Madam, - I must write in response to the recent reviews and letters concerning Opera Ireland's recent season at the Gaiety, particularly its presentation of La Traviata. I saw the opera on its opening night and was surprised and impressed by the high quality of the production.
Your reviewer Michael Dervan, describing the same evening, saw fit to damn it with faint praise. Opinions, of course, will vary - but I cannot see why Mr Dervan's overall view was negative when so much of La Traviata succeeded so well, and so very well indeed for a Dublin production.
Mr Dervan's opinions are important because they raise the issue of why anyone would bother going to the opera in Ireland when they could buy a world-class recording of the same music for less than the price of most Gaiety tickets.

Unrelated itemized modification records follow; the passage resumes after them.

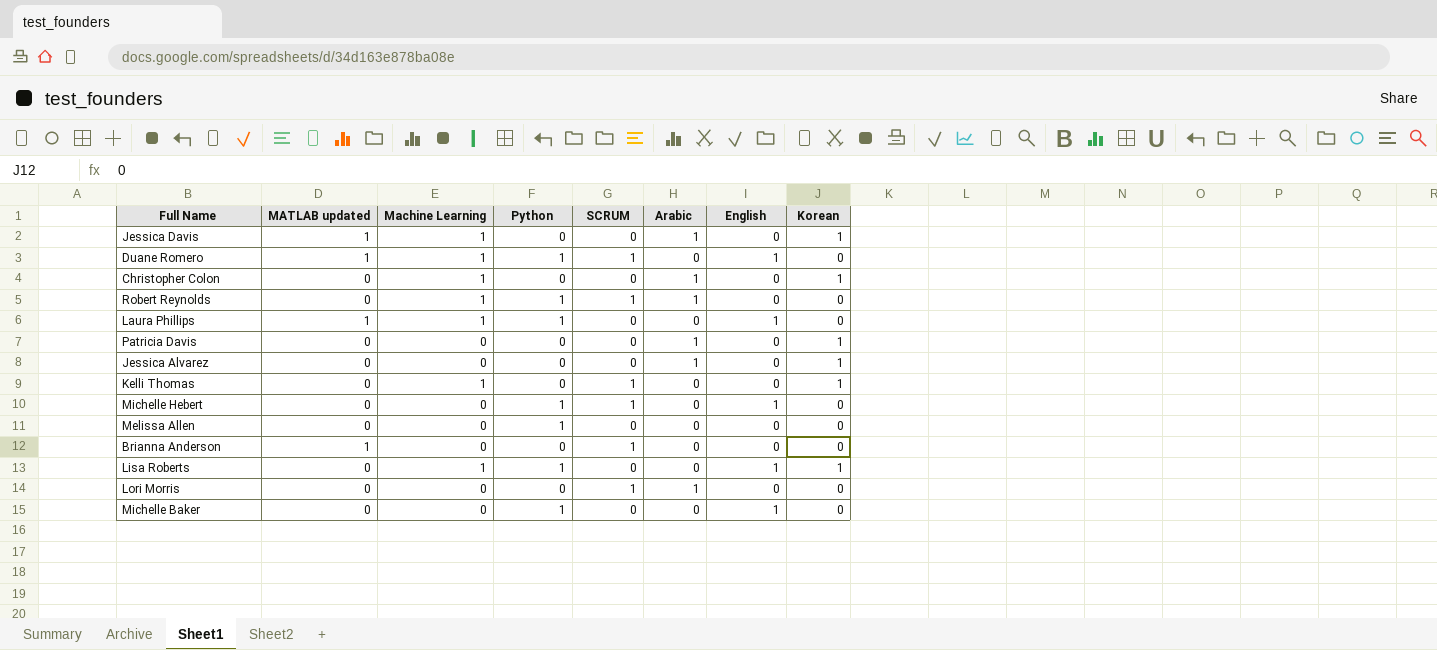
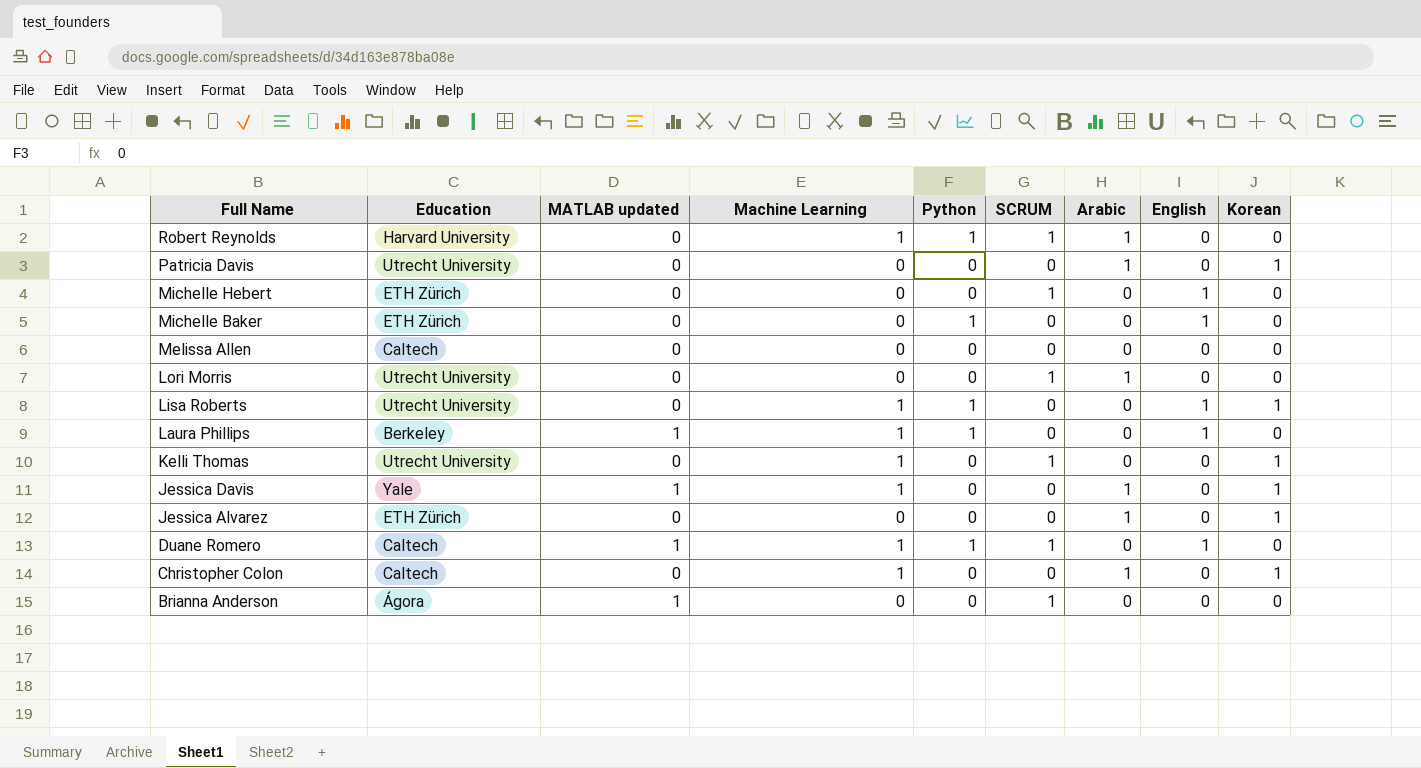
row order: none -> Full Name descending
column Education | position: none -> 2
Michelle Hebert | Python: 1 -> 0
Melissa Allen | Python: 1 -> 0

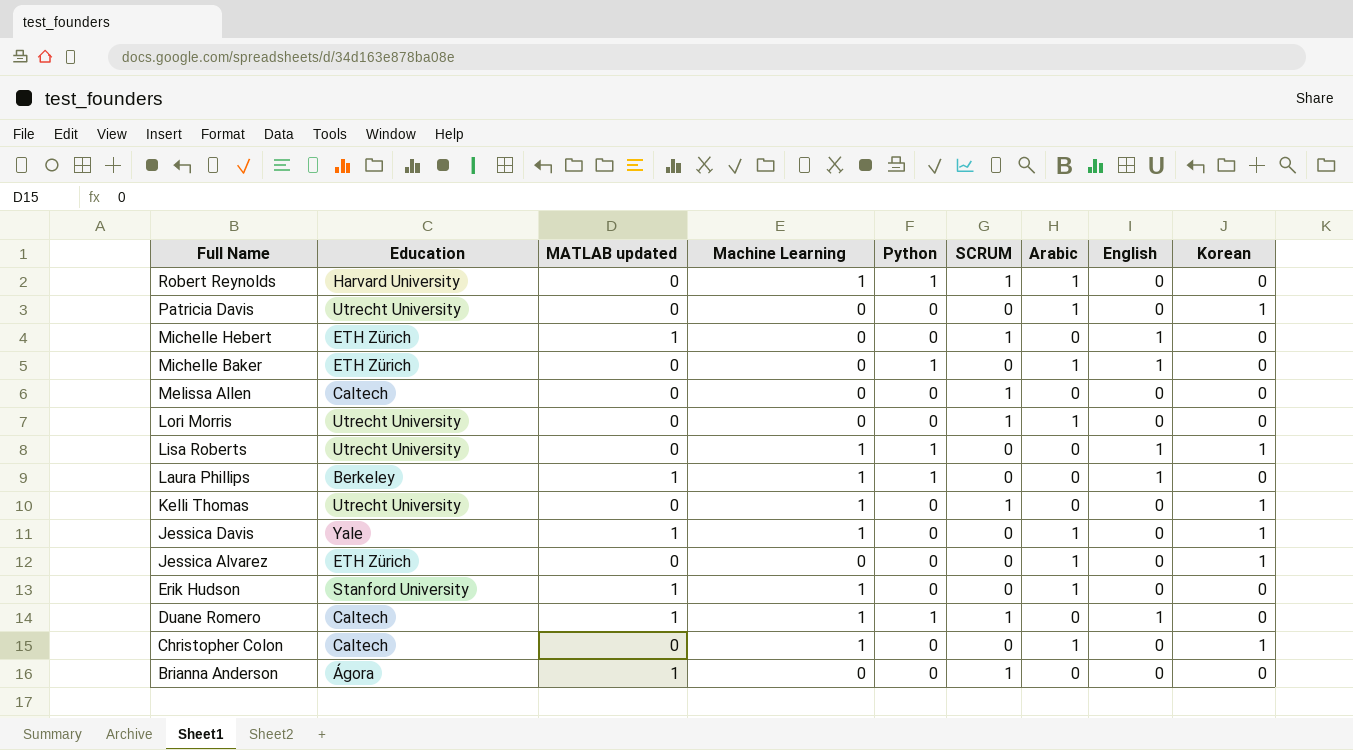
Michelle Hebert | MATLAB updated: 0 -> 1
Michelle Baker | Arabic: 0 -> 1
Melissa Allen | SCRUM: 0 -> 1
row Erik Hudson: none -> Stanford University | 1 | 1 | 0 | 0 | 1 | 0 | 0

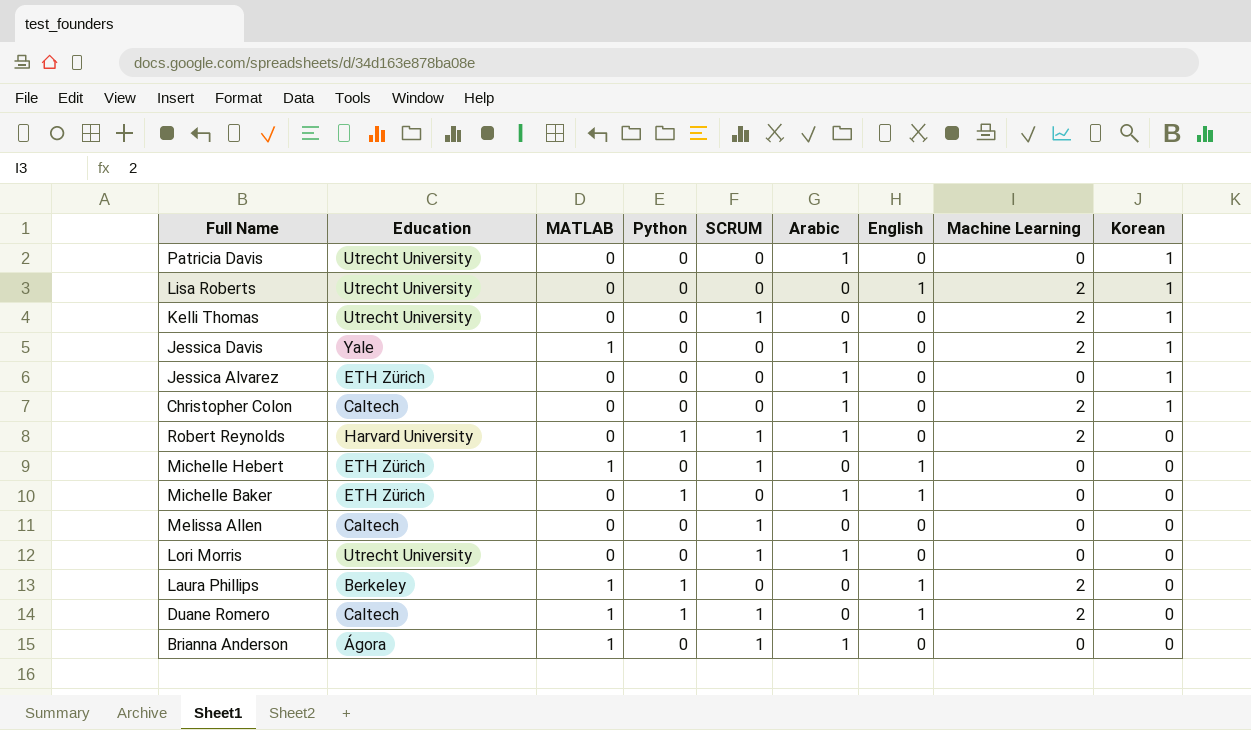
row order: Full Name descending -> Korean descending
column name: MATLAB updated -> MATLAB
column Machine Learning | position: 4 -> 8
row Erik Hudson: Stanford University | 1 | 1 | 0 | 0 | 1 | 0 | 0 -> none
Lisa Roberts | Python: 1 -> 0
Lisa Roberts | Machine Learning: 1 -> 2
Kelli Thomas | Machine Learning: 1 -> 2
Jessica Davis | Machine Learning: 1 -> 2
Christopher Colon | Machine Learning: 1 -> 2
Robert Reynolds | Machine Learning: 1 -> 2
Laura Phillips | Machine Learning: 1 -> 2
Duane Romero | Machine Learning: 1 -> 2
Brianna Anderson | Arabic: 0 -> 1

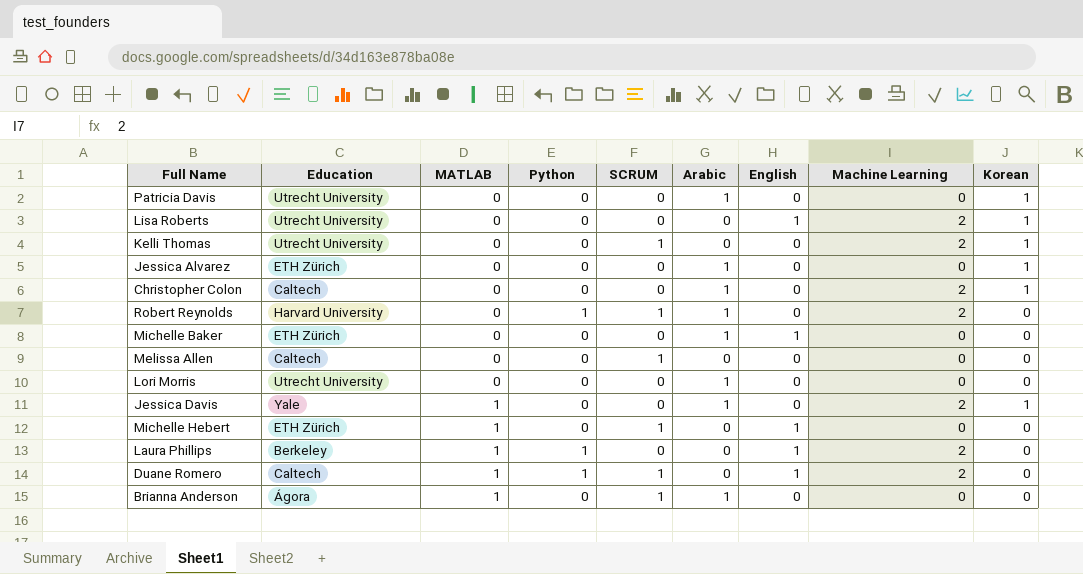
row order: Korean descending -> MATLAB ascending
Michelle Baker | Python: 1 -> 0
Lori Morris | SCRUM: 1 -> 0

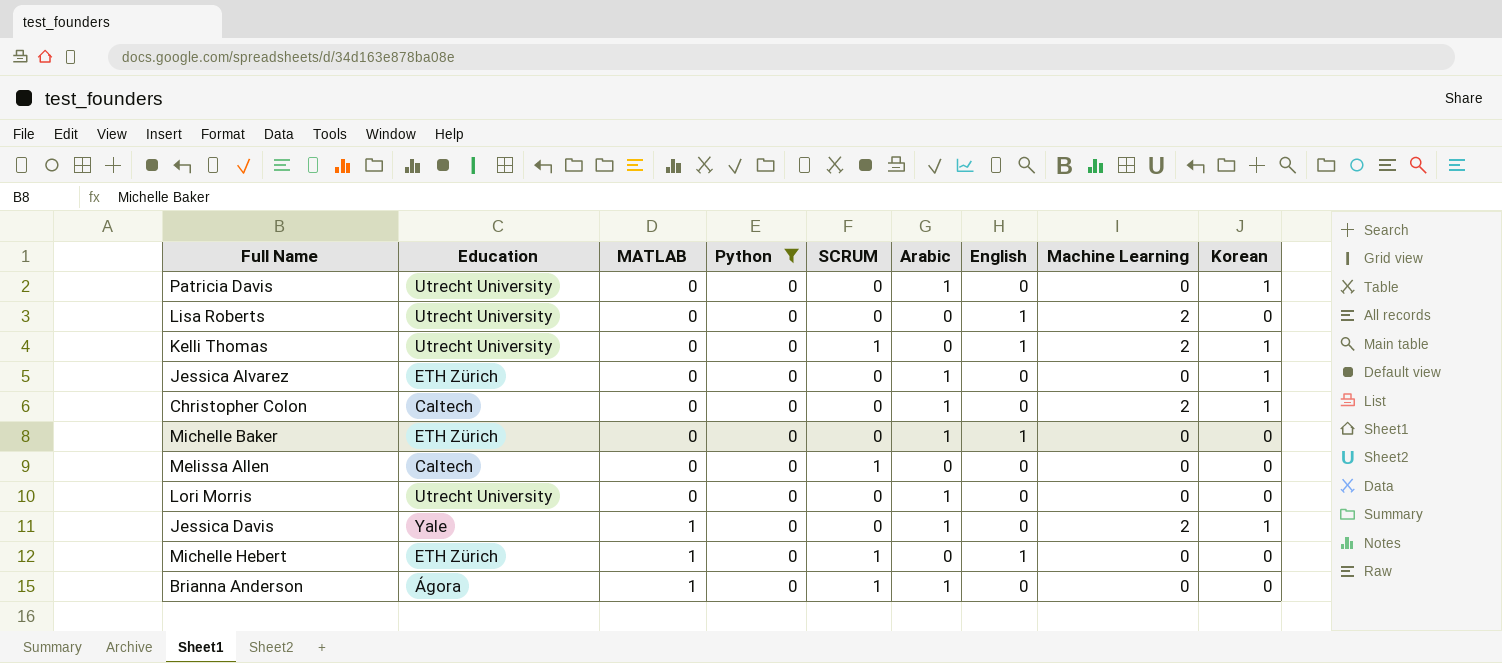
filter: none -> Python = 0
Lisa Roberts | Korean: 1 -> 0
Kelli Thomas | English: 0 -> 1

The same question can be asked almost anywhere; unless one lives in, say, Milan, one will always find the live experience far from perfect. But perfection is not what we look for at the theatre. What Opera Ireland delivered on its opening night was a rounded and coherent production, in which the orchestral playing was as strong and seamless as I have heard in the Gaiety pit, and whose principal players sang with accuracy and real commitment. If the set design did not please everyone, it brought home the full weight of the louche and callous world in which the characters operated, an essential element of the drama if we are to accept why and how Violetta sacrifices her happiness.
I see no reason why anyone would want to denigrate this production when it was clearly the work of a united group of people punching above their collective weight. - Yours, etc,
DAVID HANDY, Trimleston Avenue, Booterstown, Co Dublin.